Among younger consumers most desired by advertisers, linear television consumption has fallen from four to two hours each day, observed Frot-Coutaz, while online consumption is on the rise to about 30 minutes each day. That shift will only become more pronounced as digital and SVOD players continue to enter the original programming space. It is the reason that Frot-Coutaz has made digital a priority since being named CEO of the company earlier this year, creating a Digital and Branded Entertainment arm that is fully integrated into the content and distribution units of the company.
“I really believe that in today’s world, you cannot work in silos,” said Frot-Coutaz when asked about the restructuring that saw multiple veteran and well-regarded executives exit the company. “I don’t like big centers,” she continued. “I don’t like overhead. Times change; I also believe companies should change their structure every five years.”

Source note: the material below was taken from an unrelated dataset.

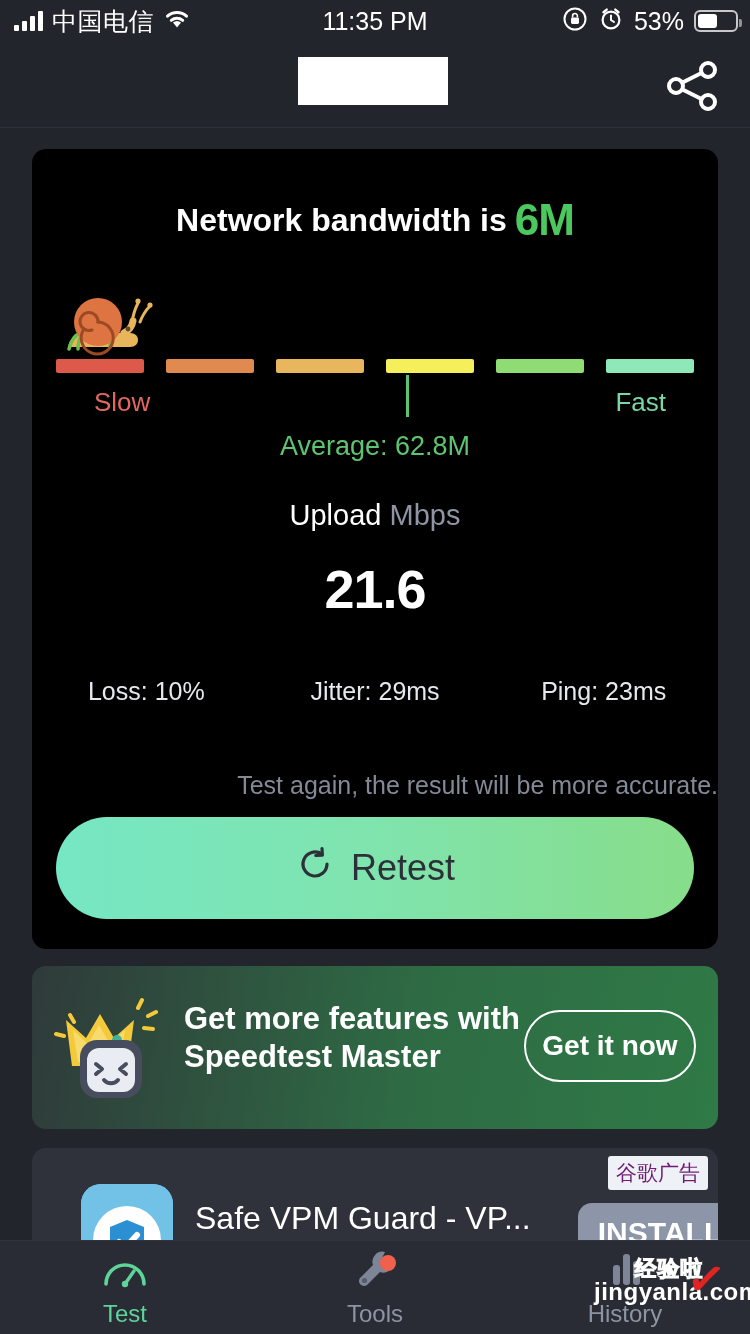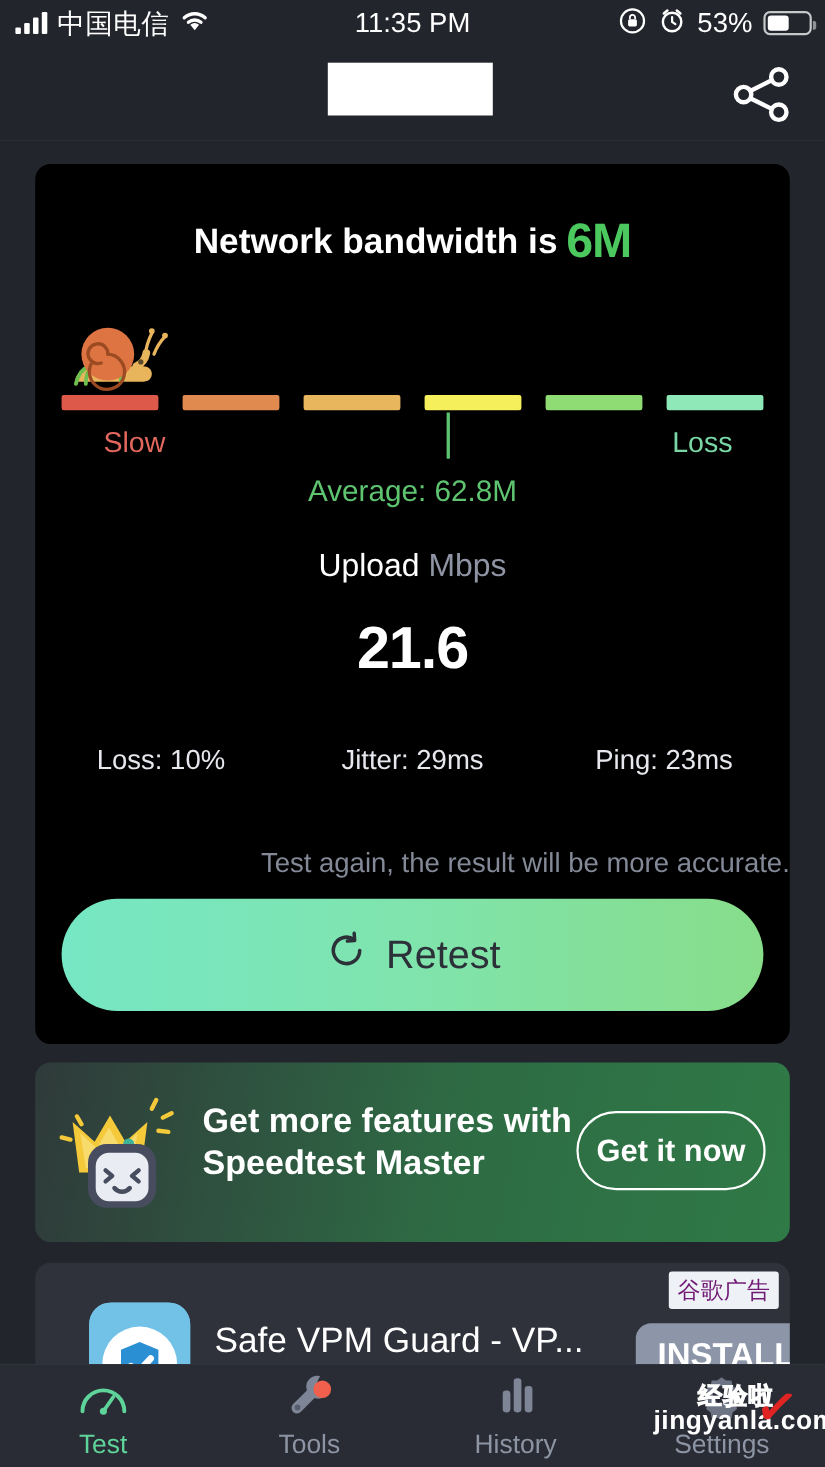"Loss" div.lab-fast { text: Loss -> Fast }
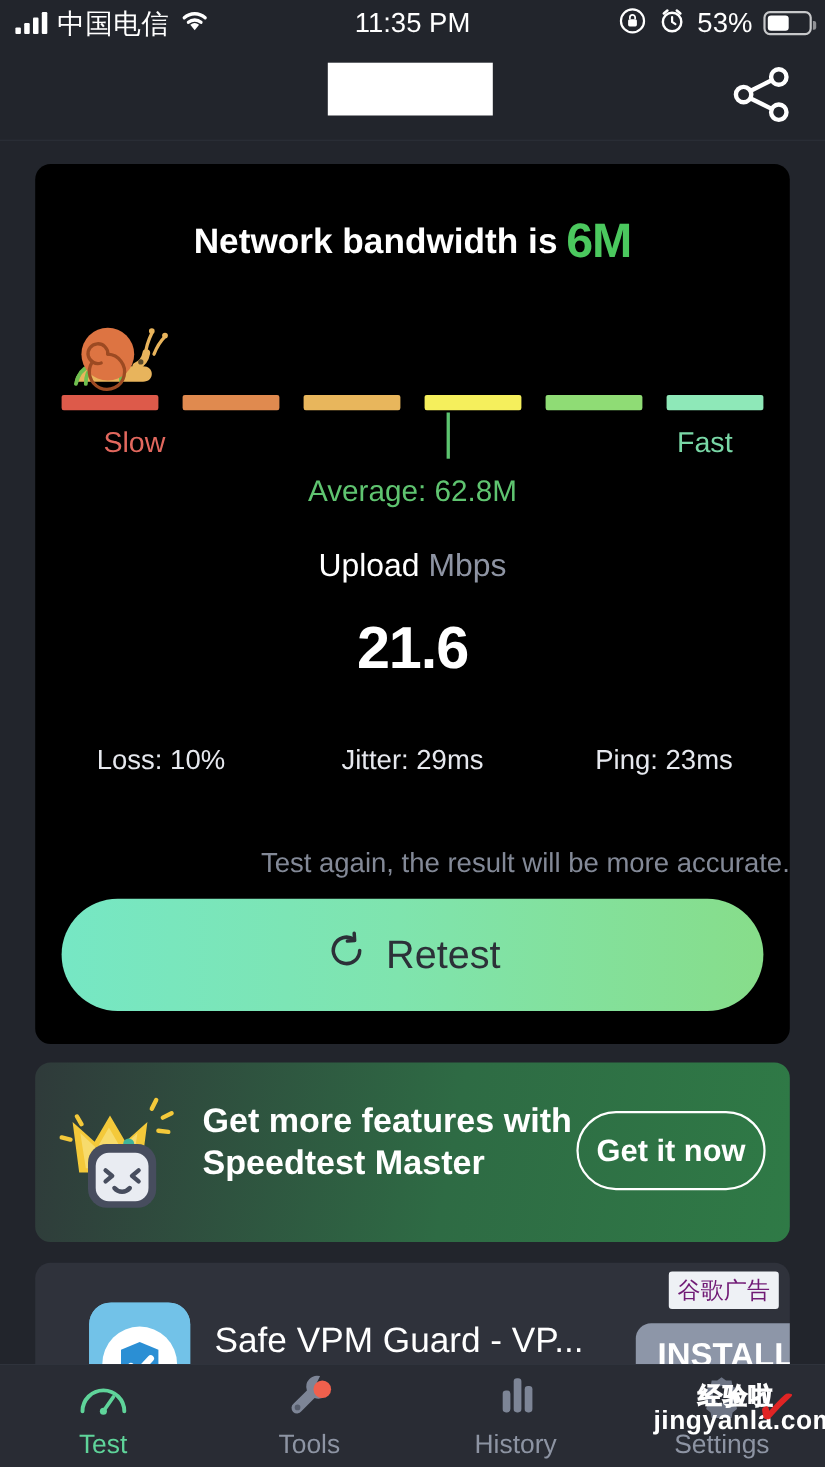"Settings" div.navitem { html: <div> <span> <svg> <path></path> <circle></circle> </svg> </span> <span>Settings</span> </div> -> none }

With a lineup of popular scripted, unscripted, children’s programming and game shows (American Idol, The X Factor, Storage Wars, Family Feud) FremantleMedia is the most-viewed of any television producer on YouTube with 79.7 million monthly unique users in June of 2013 alone and over 4.5 billion views of its content globally in 2012. The company recently relocated its pet channel, ThePetCollective.tv, from YouTube to Blip’s distribution channel. And Frot-Coutaz said the company will launch more specialized channels in lifestyle, fashion, food and cars. But she’s also keen to grow the company’s scripted output.
FremantleMedia’s Australian drama Wentworth, a re-imagining of Prisoner, set ratings records when it bowed on subscription channel Foxtel last spring. And Frot-Coutaz predicted that in five years 50 percent of the company’s revenue would come from scripted, up from 30 percent today. “Scripted is a brand-defining business and it builds a library.”
She would not say much, however, about the company’s soon-to-expire three-year deal with Simon Cowell‘s production company Syco, which produces British and U.K. versions of The X Factor as well as America’s Got Talent and Britain’s Got Talent. She dismissed a question about whether Cowell’s impending fatherhood would be a distraction for the globetrotting producer and personality.
“Simon is very, very focused,” said Fort-Coutaz. “His focus is not an issue.”
She also downplayed the significance of the ratings erosion of Cowell’s X Factor as well as once-juggernaut American Idol, which has been licensed in dozens of countries. “In 2013, we will be making more versions of every single one of those shows,” said Frot-Coutaz. “So there’s still demand.”